▶ [EXERCISE] The response should be the records below, repeated exactly, with each picture left out.

Records from a data source
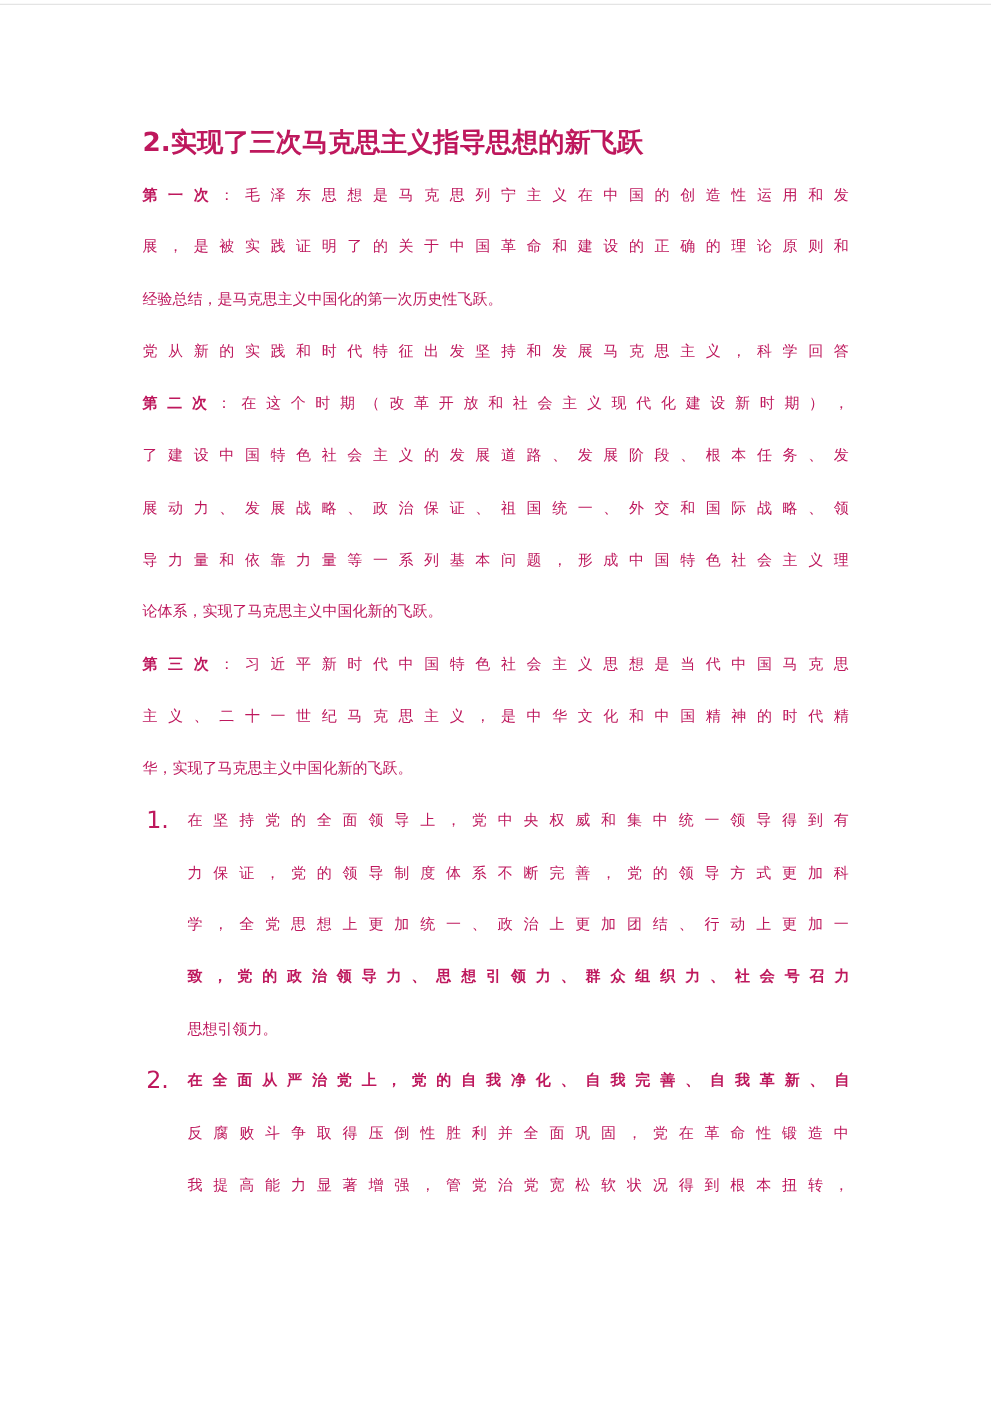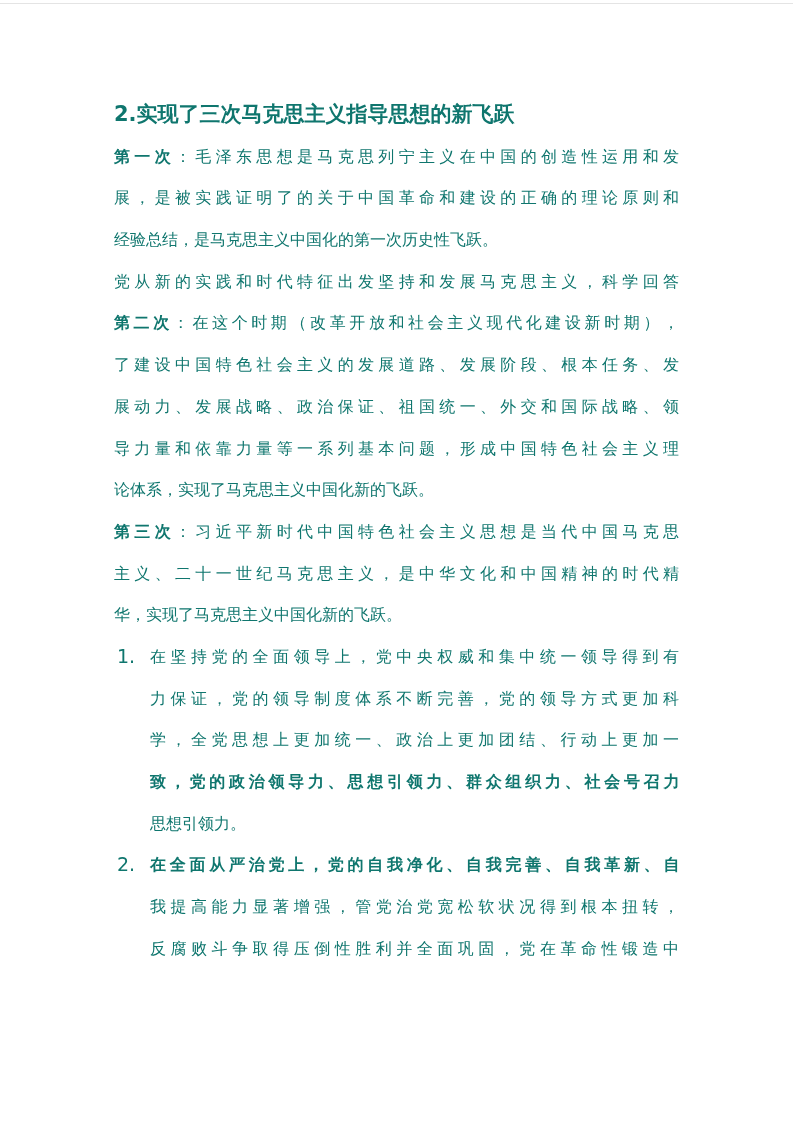--- a/index.html
+++ b/index.html
@@ -13,7 +13,7 @@
     height: 1118px;
     background: #ffffff;
     overflow: hidden;
-    color: #0f766e;
+    color: #be185d;
   }
   .page-top-edge {
     position: absolute;

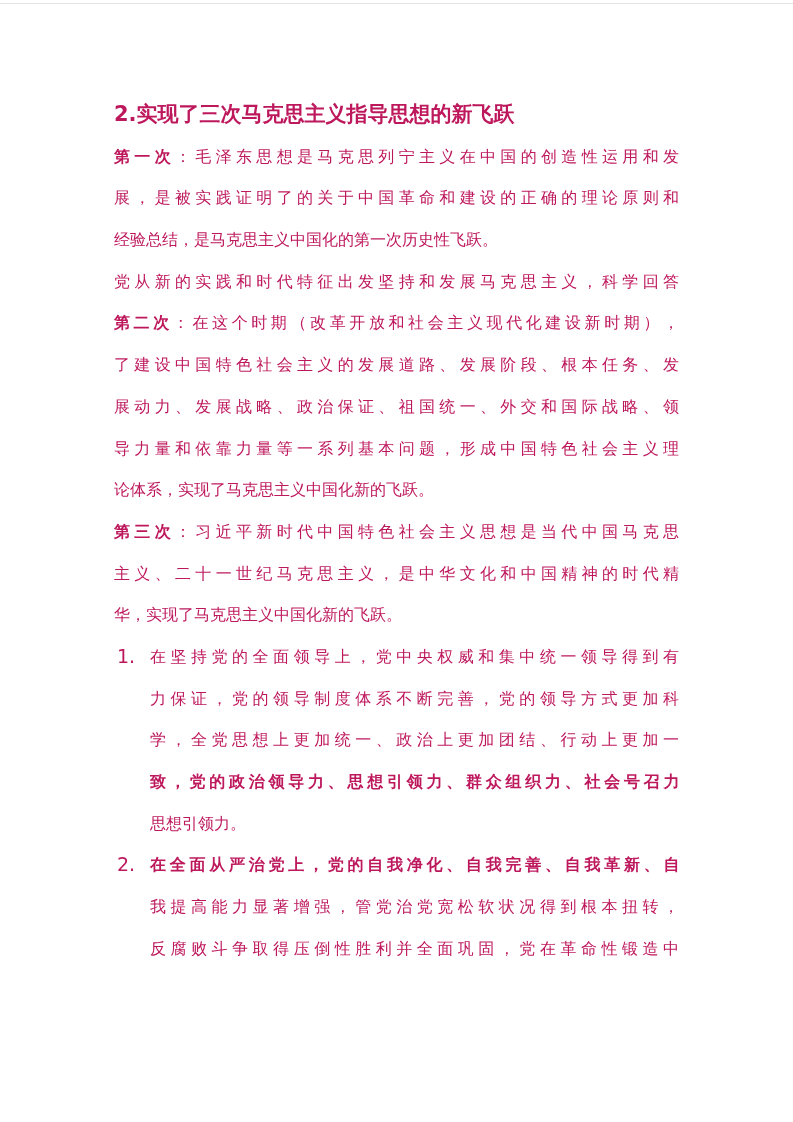--- a/index.html
+++ b/index.html
@@ -33,7 +33,7 @@
     height: 41.7px;
     line-height: 41.7px;
     font-family: "DejaVu Serif", serif;
-    font-size: 16px;
+    font-size: 12px;
   }
   
   .j {

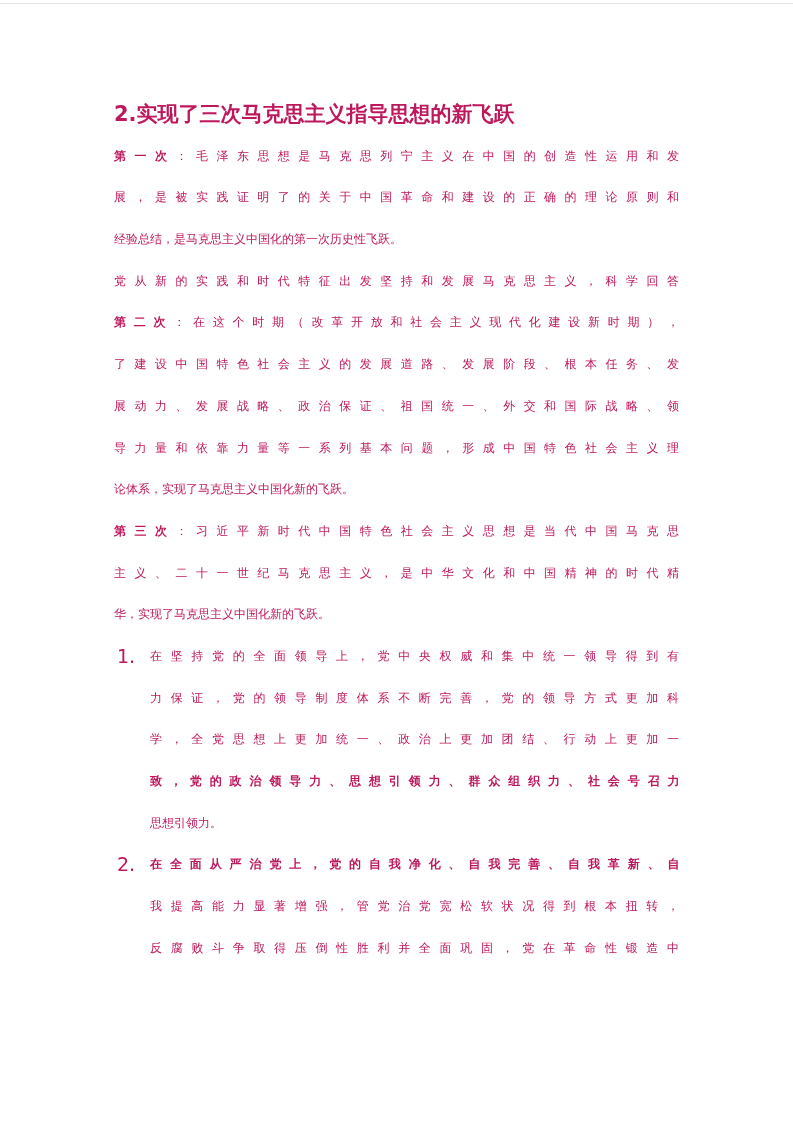--- a/index.html
+++ b/index.html
@@ -123,8 +123,8 @@
     <div class="list-item">
       <span class="list-marker">2.</span>
       <div class="line j t">在全面从严治党上，党的自我净化、自我完善、自我革新、自</div>
+      <div class="line j">反腐败斗争取得压倒性胜利并全面巩固，党在革命性锻造中</div>
       <div class="line j">我提高能力显著增强，管党治党宽松软状况得到根本扭转，</div>
-      <div class="line j">反腐败斗争取得压倒性胜利并全面巩固，党在革命性锻造中</div>
     </div>
 
   </div>

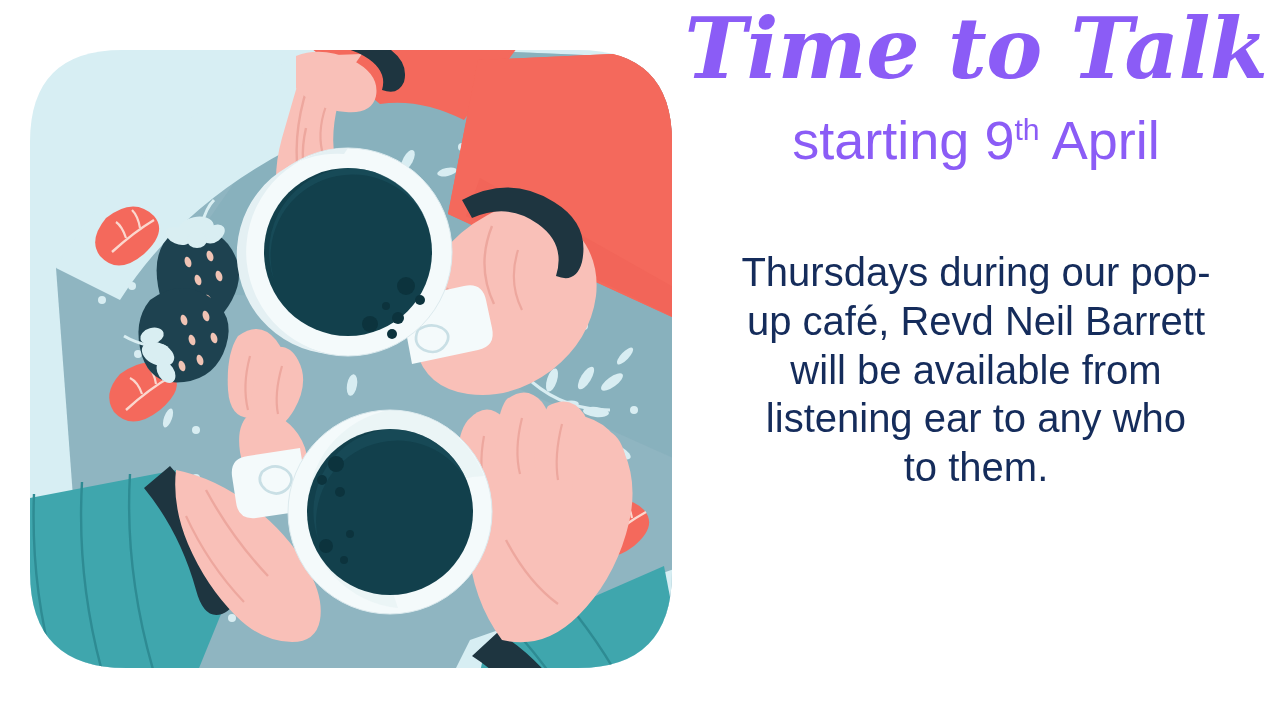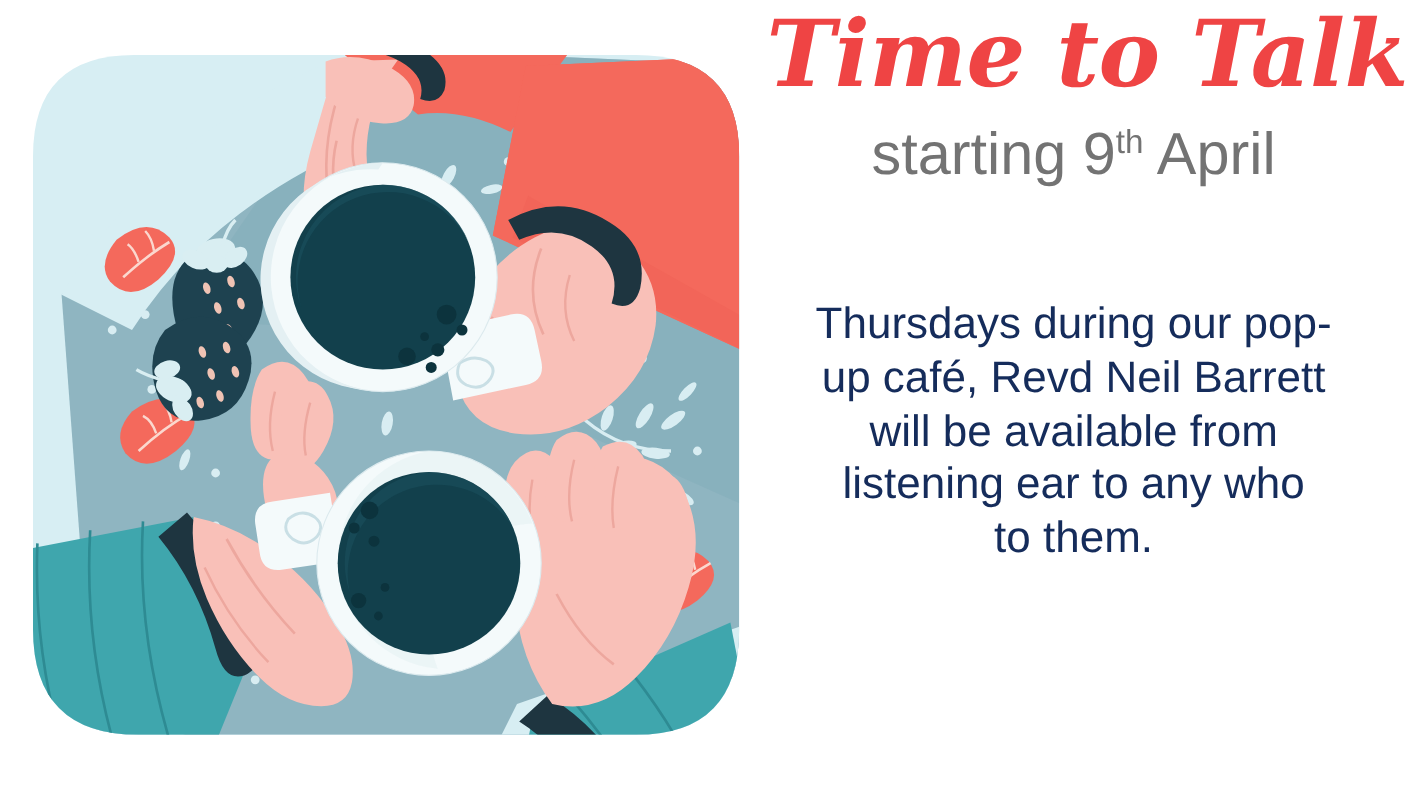--- a/index.html
+++ b/index.html
@@ -48,14 +48,14 @@
     left: 0px;
     top: 6px;
     width: 608px;
-    text-align: right;
+    text-align: center;
     font-family: "DejaVu Serif", serif;
     font-style: italic;
     font-weight: bold;
     font-size: 84px;
     line-height: 1.02;
     letter-spacing: -0.5px;
-    color: #ef4444;
+    color: #8b5cf6;
     white-space: nowrap;
   }
 

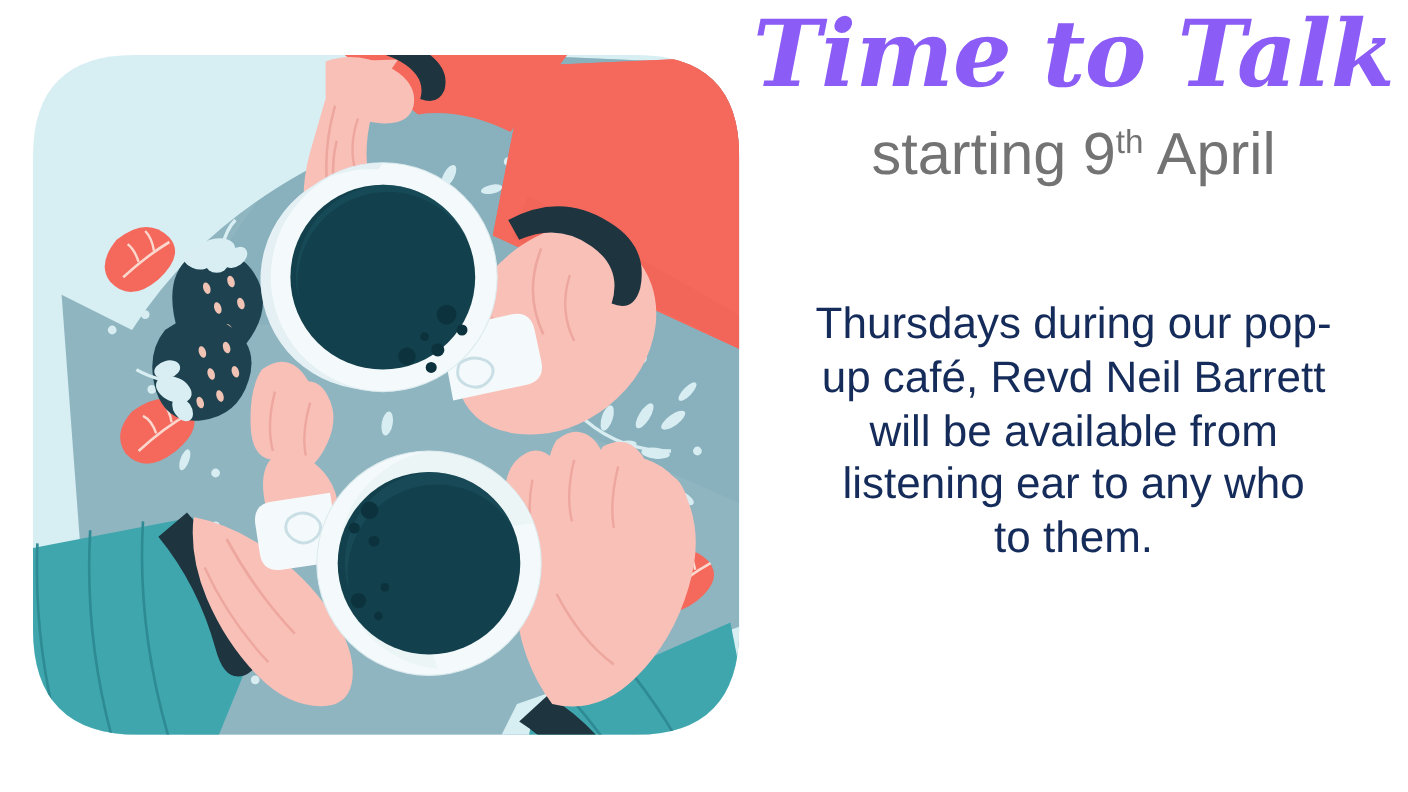--- a/index.html
+++ b/index.html
@@ -69,7 +69,7 @@
     font-weight: normal;
     font-size: 54px;
     line-height: 1.05;
-    color: #737373;
+    color: #8b5cf6;
     white-space: nowrap;
   }
   .subtitle sup {

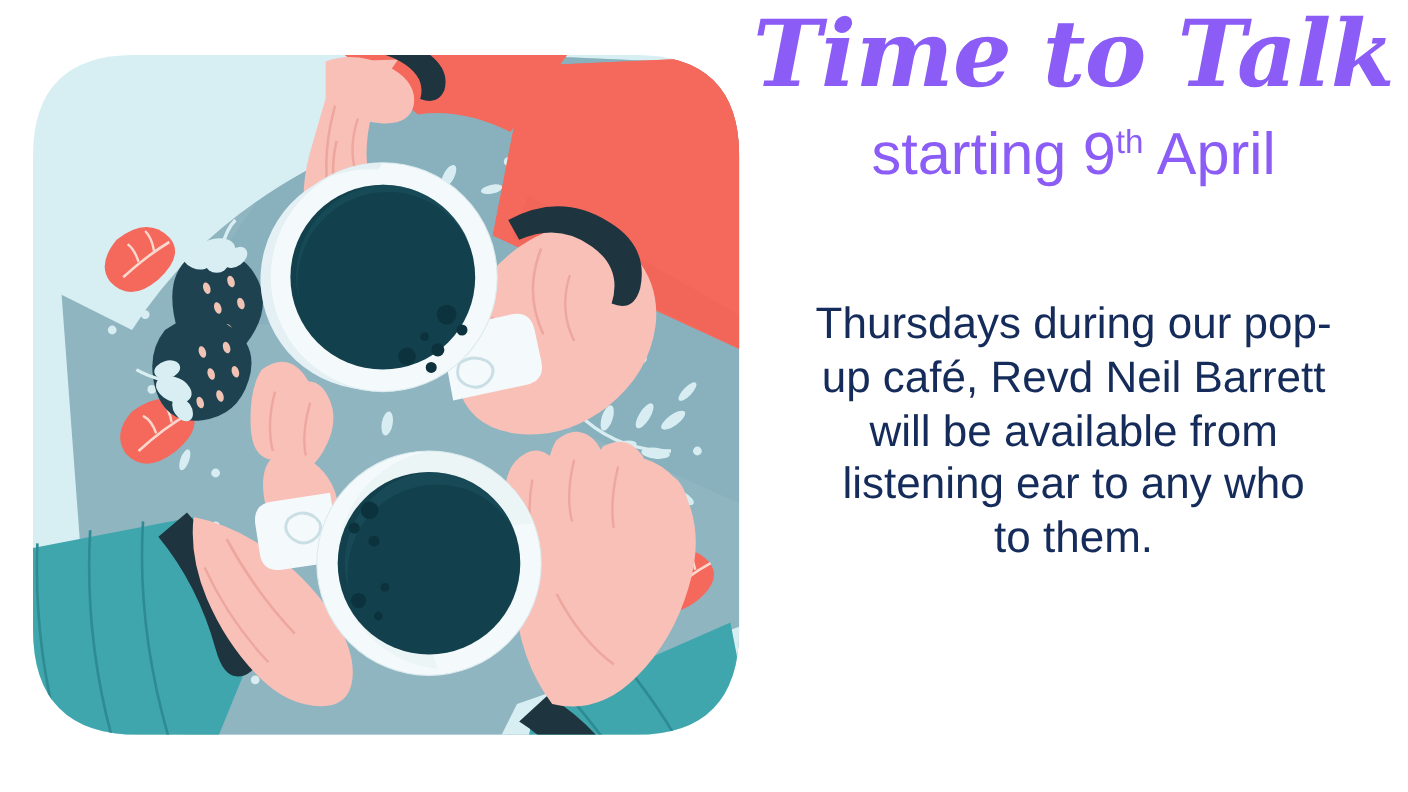--- a/index.html
+++ b/index.html
@@ -89,7 +89,6 @@
     font-size: 40px;
     line-height: 1.22;
     color: #152C5B;
-    margin-top: 22px;
   }
   .body-line { display: block; }
 </style>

▶ [RESULT]
--- a/index.html
+++ b/index.html
@@ -13,7 +13,7 @@
     height: 1118px;
     background: #ffffff;
     overflow: hidden;
-    color: #0f766e;
+    color: #be185d;
   }
   .page-top-edge {
     position: absolute;

--- a/index.html
+++ b/index.html
@@ -33,7 +33,7 @@
     height: 41.7px;
     line-height: 41.7px;
     font-family: "DejaVu Serif", serif;
-    font-size: 16px;
+    font-size: 12px;
   }
   
   .j {

--- a/index.html
+++ b/index.html
@@ -123,8 +123,8 @@
     <div class="list-item">
       <span class="list-marker">2.</span>
       <div class="line j t">在全面从严治党上，党的自我净化、自我完善、自我革新、自</div>
+      <div class="line j">反腐败斗争取得压倒性胜利并全面巩固，党在革命性锻造中</div>
       <div class="line j">我提高能力显著增强，管党治党宽松软状况得到根本扭转，</div>
-      <div class="line j">反腐败斗争取得压倒性胜利并全面巩固，党在革命性锻造中</div>
     </div>
 
   </div>

--- a/index.html
+++ b/index.html
@@ -48,14 +48,14 @@
     left: 0px;
     top: 6px;
     width: 608px;
-    text-align: right;
+    text-align: center;
     font-family: "DejaVu Serif", serif;
     font-style: italic;
     font-weight: bold;
     font-size: 84px;
     line-height: 1.02;
     letter-spacing: -0.5px;
-    color: #ef4444;
+    color: #8b5cf6;
     white-space: nowrap;
   }
 

--- a/index.html
+++ b/index.html
@@ -69,7 +69,7 @@
     font-weight: normal;
     font-size: 54px;
     line-height: 1.05;
-    color: #737373;
+    color: #8b5cf6;
     white-space: nowrap;
   }
   .subtitle sup {

--- a/index.html
+++ b/index.html
@@ -89,7 +89,6 @@
     font-size: 40px;
     line-height: 1.22;
     color: #152C5B;
-    margin-top: 22px;
   }
   .body-line { display: block; }
 </style>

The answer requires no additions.